The spread of fake online news has become a hot topic of conversation, particularly in the wake of the presidential election. According to a BuzzFeed news analysis, the top-performing fake election news stories posted on Facebook in the final three months of the presidential campaign generated more engagement than the top stories from major news outlets like NBC News and The New York Times. And the vast majority of those stories were identified as either pro-Donald Trump or anti-Hillary Clinton.
Facebook CEO Mark Zuckerberg insisted that the social networking giant could not have influenced the election, but the $350 billion company has since banned fake news sites from using the company’s advertising network to generate revenue. Google, which recently highlighted a fake story claiming that Trump had won the election’s popular vote, has taken similar steps.
We asked John Wihbey, assistant professor of journalism and new media at Northeastern, to weigh in on fake news’ effect on the election and what people can do to avoid fake, misleading, and clickbait-y sites.
A new finding shows that fake news may be “more viral” than real news. In your opinion, how much of an effect did fake news stories have on the outcome of the presidential election?
Debate over this very serious issue is taking place in the context of a confusing and contentious period of post-election analysis and self-reflection. Emotions are running high. But in my view, we first need to separate out the election impact issue from the issue of fake news.
The probability that Facebook’s lack of policing of fake news influenced thousands of key voters in swing states such as Pennsylvania, Wisconsin, and Michigan is exceedingly small. To suggest that it definitely changed the minds of tens of thousands of people defies what we know about belief formation, voter preference, and political socialization: It takes a lot of conditioning and media exposure before people shift ideology and general party/candidate preferences. It is possible it had an impact, but I think the chances that misinformation on social media swung the election are vanishingly small. I would be much more concerned about talk radio, for example, where misinformation was broadcast relentlessly for months on end. That’s where you’d get powerful media effects that reinforce beliefs and motivate or depress voter turnout. But in some ways, that’s nothing new in elections.

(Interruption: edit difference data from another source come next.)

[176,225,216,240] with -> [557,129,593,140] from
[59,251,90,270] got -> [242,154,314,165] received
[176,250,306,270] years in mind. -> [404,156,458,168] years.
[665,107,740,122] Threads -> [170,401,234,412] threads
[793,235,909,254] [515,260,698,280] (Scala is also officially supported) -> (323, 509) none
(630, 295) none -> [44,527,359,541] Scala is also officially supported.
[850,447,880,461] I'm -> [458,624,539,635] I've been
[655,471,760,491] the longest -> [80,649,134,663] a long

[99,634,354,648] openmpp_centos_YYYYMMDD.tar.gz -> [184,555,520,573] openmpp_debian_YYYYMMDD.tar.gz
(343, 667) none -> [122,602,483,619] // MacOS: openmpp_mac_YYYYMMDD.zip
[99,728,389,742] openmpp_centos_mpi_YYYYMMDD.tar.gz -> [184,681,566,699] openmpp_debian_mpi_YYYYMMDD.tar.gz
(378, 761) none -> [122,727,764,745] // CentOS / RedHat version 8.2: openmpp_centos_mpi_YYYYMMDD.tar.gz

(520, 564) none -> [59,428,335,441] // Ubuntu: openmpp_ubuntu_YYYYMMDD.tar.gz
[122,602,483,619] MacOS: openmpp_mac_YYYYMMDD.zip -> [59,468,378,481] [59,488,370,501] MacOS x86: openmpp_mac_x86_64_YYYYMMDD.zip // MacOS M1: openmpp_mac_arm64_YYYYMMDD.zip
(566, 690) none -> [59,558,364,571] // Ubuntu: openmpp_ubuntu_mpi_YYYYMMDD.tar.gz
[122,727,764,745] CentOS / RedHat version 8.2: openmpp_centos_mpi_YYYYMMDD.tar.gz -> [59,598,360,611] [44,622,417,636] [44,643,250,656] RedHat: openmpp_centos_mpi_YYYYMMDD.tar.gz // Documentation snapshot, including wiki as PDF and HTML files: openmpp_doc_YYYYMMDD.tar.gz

We need our communications ecosystem to be better and healthier overall for democracy. I think Facebook could do a lot more, as could many other institutions. What the public perhaps doesn’t know is that the company’s own data science team has been studying these issues for years now. You can read some really fascinating papers they have produced, where they find that misinformation “cascades” quite easily across the social graph—and false messages frequently “run deeper” than viral content in general. They label these “rumor cascades.” I have not spoken with the company, but I suspect it had seen this as an issue of academic interest largely and had not thought through what it might mean in a close election. They certainly will now. At one point, they seemed to be more engaged with the social science community broadly. I think they should redouble that.
According to a 2016 Pew Research Center report on the modern news consumer, only 4 percent of web-using adults have a lot of confidence in the information they find on social media. What steps do you think Facebook, Twitter, and other platforms should take to improve trust in the accuracy of the news that is being reported on their sites?

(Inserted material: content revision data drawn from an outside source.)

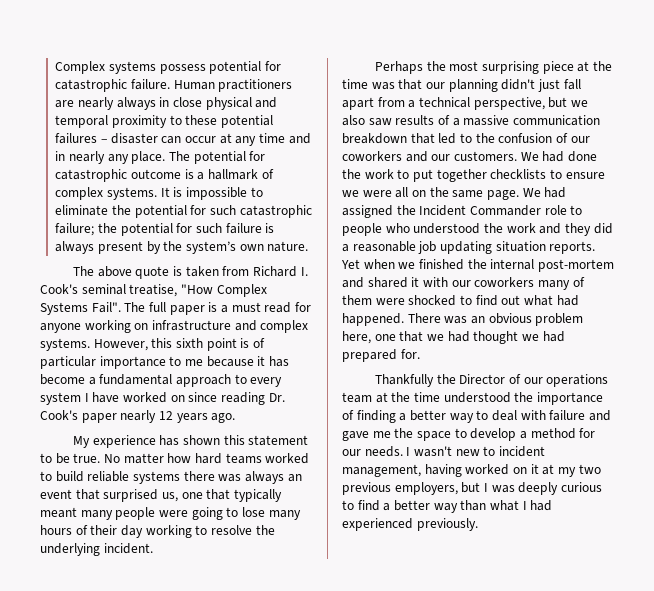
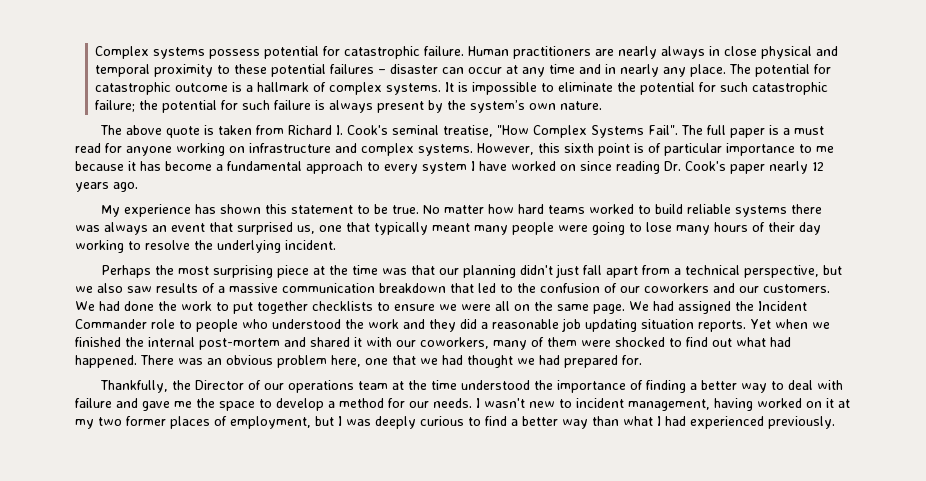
[474,277,535,287] coworkers -> [420,337,489,349] coworkers,
[375,374,435,387] Thankfully -> [100,380,169,393] Thankfully,
[342,482,458,495] previous employers, -> [126,416,311,429] former places of employment,

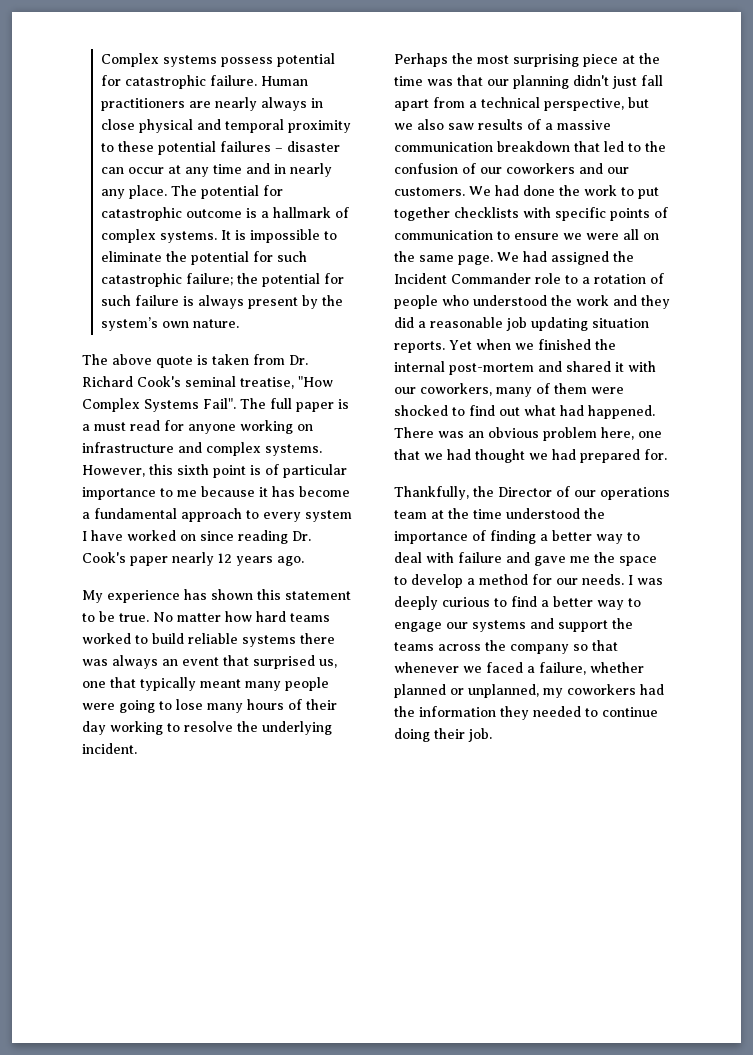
[288,125,344,135] Richard I. -> [289,355,308,365] [82,376,133,387] Dr. Richard
(373, 306) none -> [523,207,668,221] [394,230,493,240] with specific points of communication
(192, 324) none -> [582,273,664,284] a rotation of
[484,398,850,411] [75,416,342,429] wasn't new to incident management, having worked on it at my two former places of employment, but I -> (633, 580) none
[592,416,835,429] than what I had experienced previously. -> [628,598,641,607] [394,618,633,632] [394,640,618,654] [394,662,644,675] [394,684,664,698] [394,706,658,720] [394,728,492,742] to engage our systems and support the teams across the company so that whenever we faced a failure, whether planned or unplanned, my coworkers had the information they needed to continue doing their job.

I’ve seen that sort of polling from Pew and others, and I’m sure it has merit. Yet I’m not sure it tells the whole story. Of course, if you ask someone about whether they have confidence in, or trust, information on social media they may balk. But that’s sort of like asking someone, “Do you believe everything you hear on the street?” They will say “no.” But the power of social influence is a well-documented phenomenon both online and offline. News shared among friends can have a powerful effect. Again, I don’t think people are switching candidate preferences over a couple articles, per se, but information can reinforce a sense of collective belief and a perception of community consensus. We often process information culturally, through what we think are the common beliefs of our friends and family.
It’s worth noting that Facebook seems to take a big public relations hit about every six months now for something it has done relating to the civic and political space. This fake news-and-the-election issue is one of the most serious. I would love to see Facebook reach out more to academia and to other groups that are concerned about civics and democracy. It should open up data (appropriately anonymized) to, for example, the network scientists at Northeastern to help study this problem. I’d also like to see them keep a public, running log of content they’ve taken down and the stated reasons why. If we are going to expect Facebook to get into the content-policing game in a robust way, we need to be sure that the process is transparent and free speech is respected.

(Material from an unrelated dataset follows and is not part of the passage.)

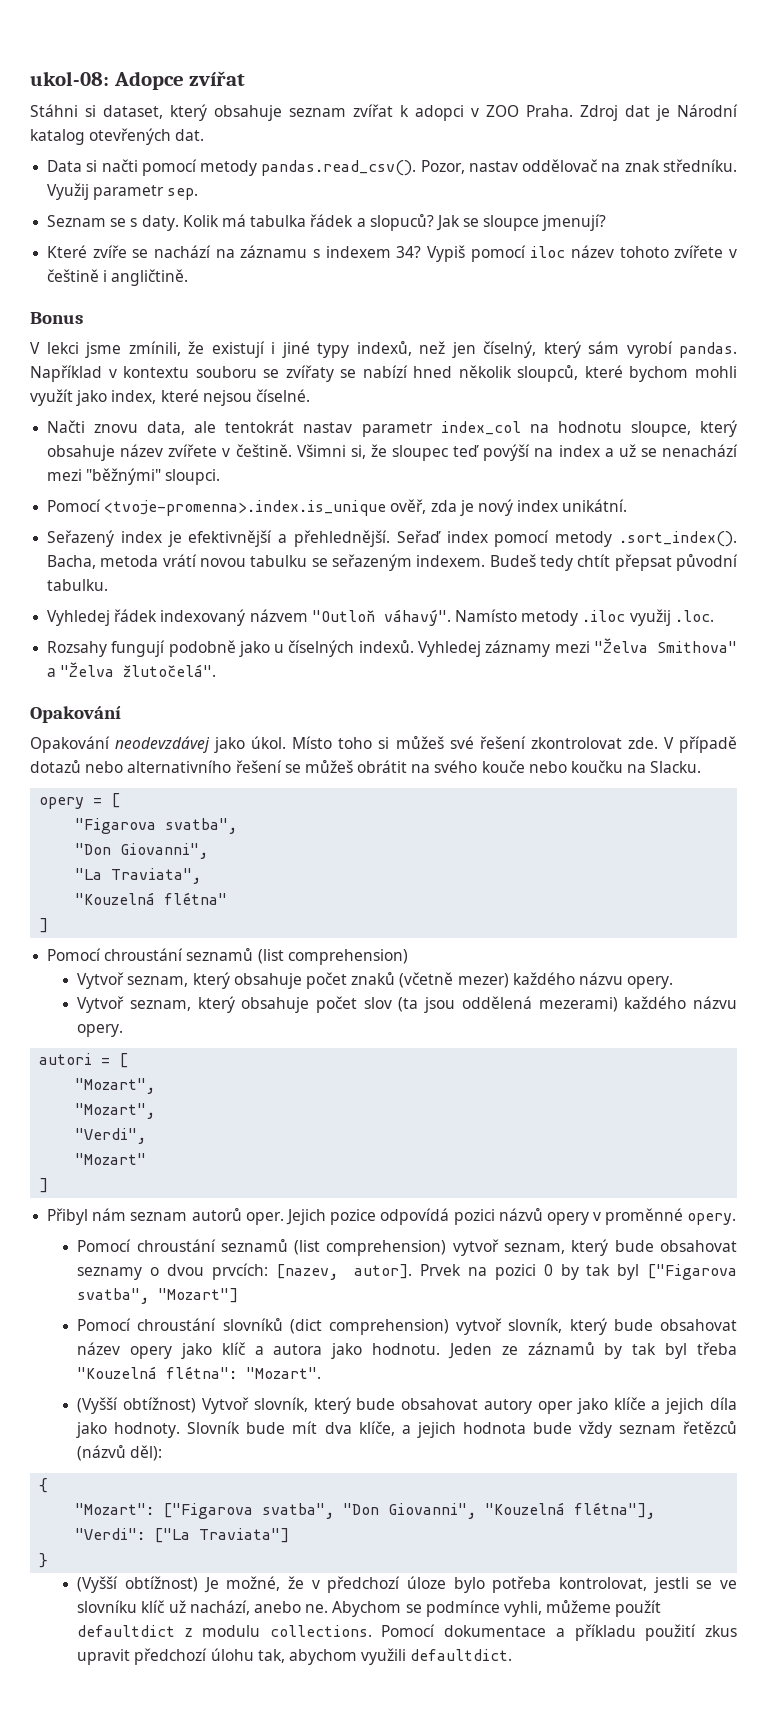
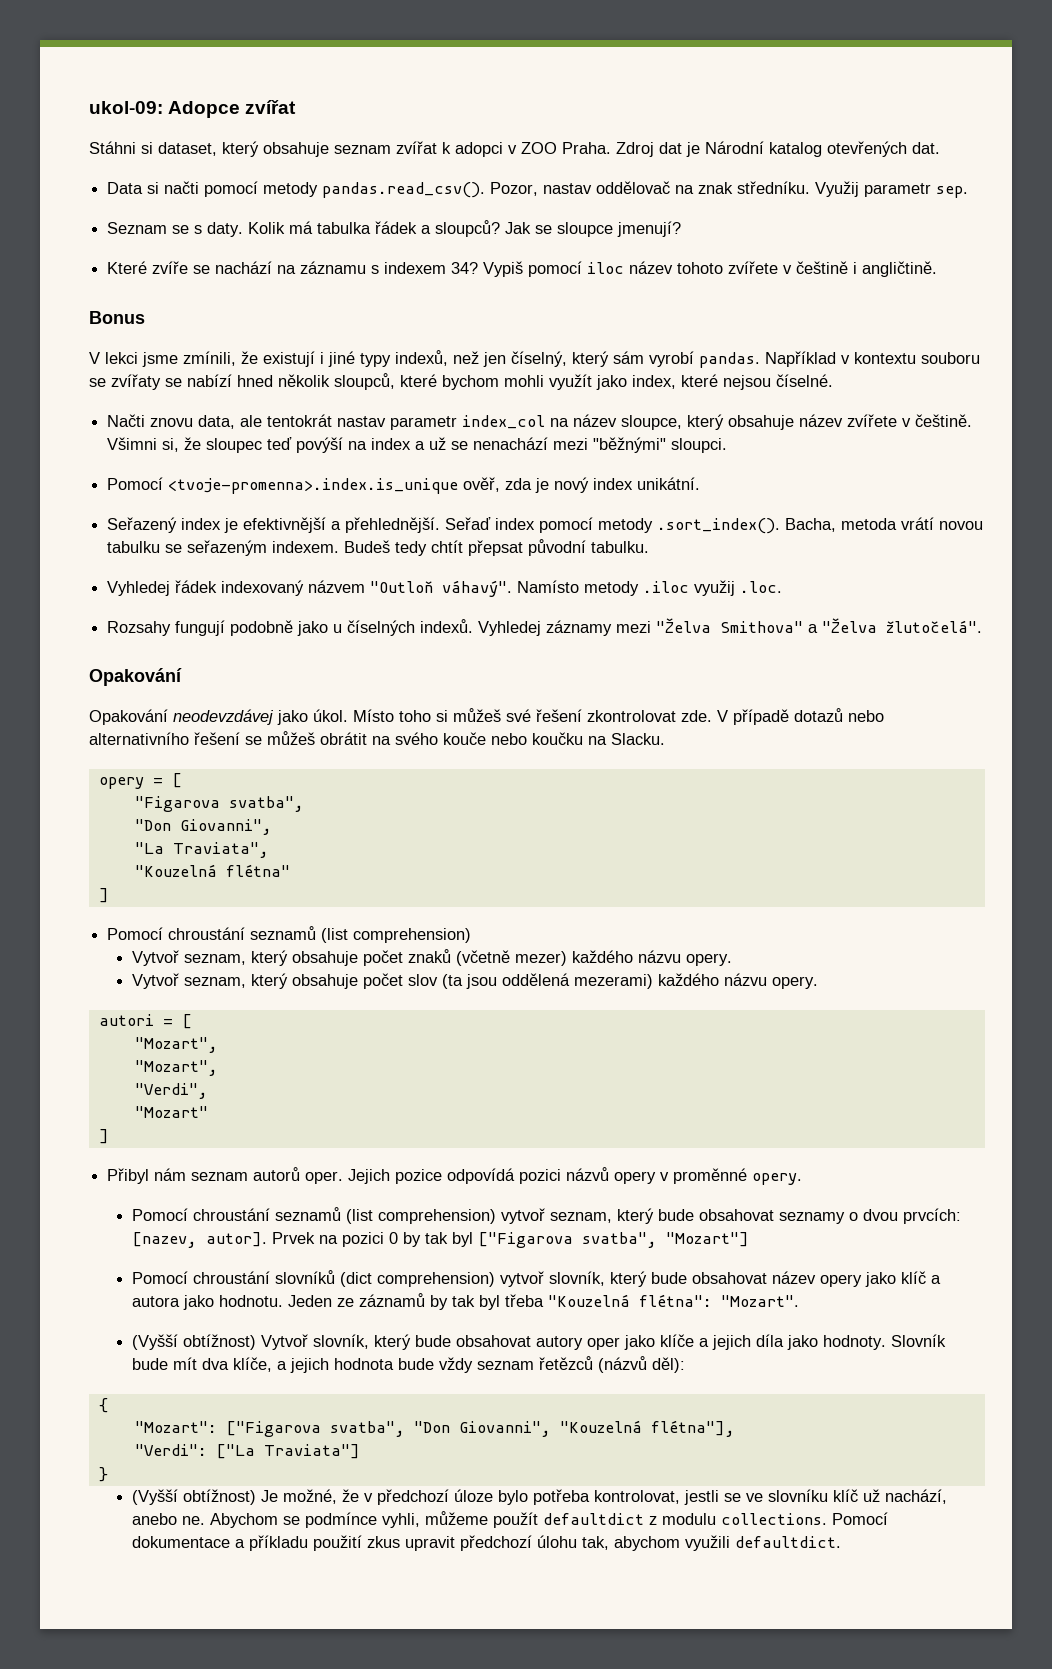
[30,71,109,86] ukol-08: -> [89,101,163,114] ukol-09:
[369,214,434,231] slopuců? -> [435,220,501,237] sloupců?
[557,421,622,433] hodnotu -> [573,414,618,427] název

One other thing that I’d like to see Facebook, and particularly Twitter, do is much more aggressively enforce standards in terms of banning trolling, harassment, and threats. The volume of discriminatory harassment of women and minorities, and anti-Semitic discourse, is just appalling on these platforms. Creating a more civil environment would begin to foster the conditions for more trust.
If social media users want to avoid fake information and false, misleading, and clickbait-y sites, what should they should do?
I would highly recommend examining any suspect stories or claims through the lens of highly credible sites such as Politifact.com and Factcheck.org. And I would try to consume news primarily on professionally produced journalistic platforms. I know the news media has its problems, but on the whole professional journalists work extremely hard to perform this vetting and sorting function to the best of their ability. They sort fact from fiction and try to provide accurate interpretations of issues and events. They succeed perhaps 95 percent of the time, but we hear a lot about the errors. As a society our trust in the press is very low right now, but more than ever, we need to begin rebuilding that trust and those bonds between communities and credible information sources.